Over the holidays I’m having fun continuing to explore. I’ve begun a re-write of my company’s core CMS product using some modern Java techniques - had the core interface together in under a day of development. This is mostly thanks to Java EE 5 and the JBoss Seam framework. This is just as fast as anything I’ve ever put together in Ruby or Perl, which proves yet again that it has little to do with your programming language, and everything to do with your tools and techniques (which come from experience!).

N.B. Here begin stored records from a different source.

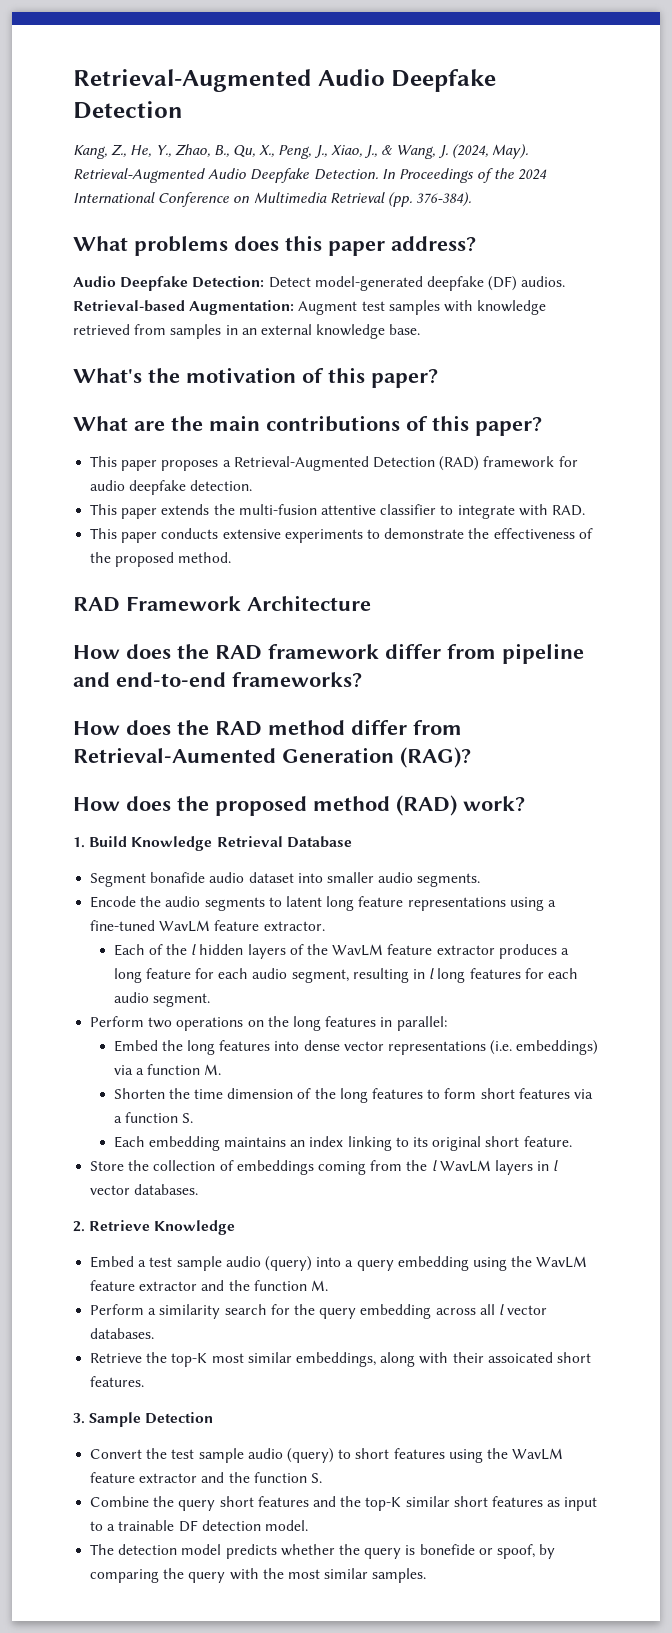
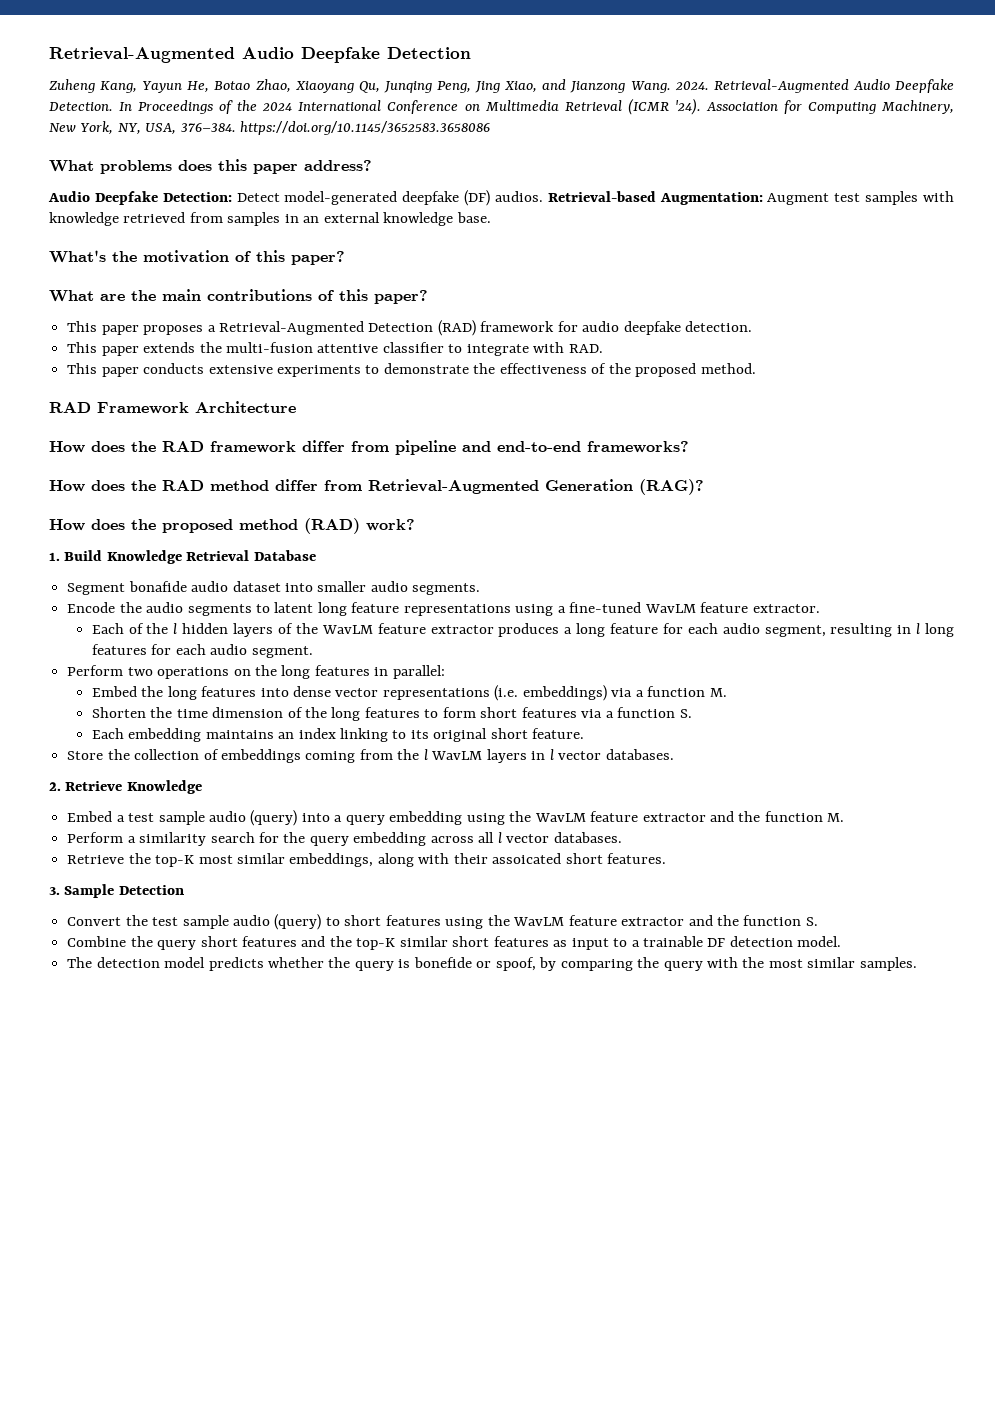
- Kang, Z., He, Y., Zhao, B., Qu, X., Peng, J., Xiao, J., & Wang, J. (2024, May).
+ Zuheng Kang, Yayun He, Botao Zhao, Xiaoyang Qu, Junqing Peng, Jing Xiao, and Jianzong Wang. 2024.
- In Proceedings of the 2024 International Conference on Multimedia Retrieval (pp. 376-384).
+ In Proceedings of the 2024 International Conference on Multimedia Retrieval (ICMR '24). Association for Computing Machinery, New York, NY, USA, 376–384. https://doi.org/10.1145/3652583.3658086
- How does the RAD method differ from Retrieval-Aumented Generation (RAG)?
+ How does the RAD method differ from Retrieval-Augmented Generation (RAG)?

The lesson learned from this is simple - learn your tools and open your eyes. Don’t draw technology conclusions until you’ve explored the current state-of-the-art in each realm. Many people have jumped away from Java because they were frustrated by their old techniques, old tools, or old frameworks. I believe they’ll be back, perhaps not for the Java programming language, but likely for the unfortunately named Java Virtual Machine (which runs code produced by hundreds of different compilers and environments). This is why I enjoy Scala and JRuby.
But also branch beyond your environment. Spend some time playing with Python, OCaml, Javascript, Haskell. You’re going to learn something - it’s inevitable. Ignore the language snobs who say you will never understand their language because of where you came from. Go with an open mind and learn what you can. Go beyond the syntax of the language and look at how they assemble projects, how they modularize code.
Now some people disagree with this idea, citing reasons such as demotivation (you get demoralized about your “home” environment, wishing it “measured up”). It hasn’t worked this way for me, perhaps it does for others, but I have to believe that if you are aware of this risk you can act on that knowledge.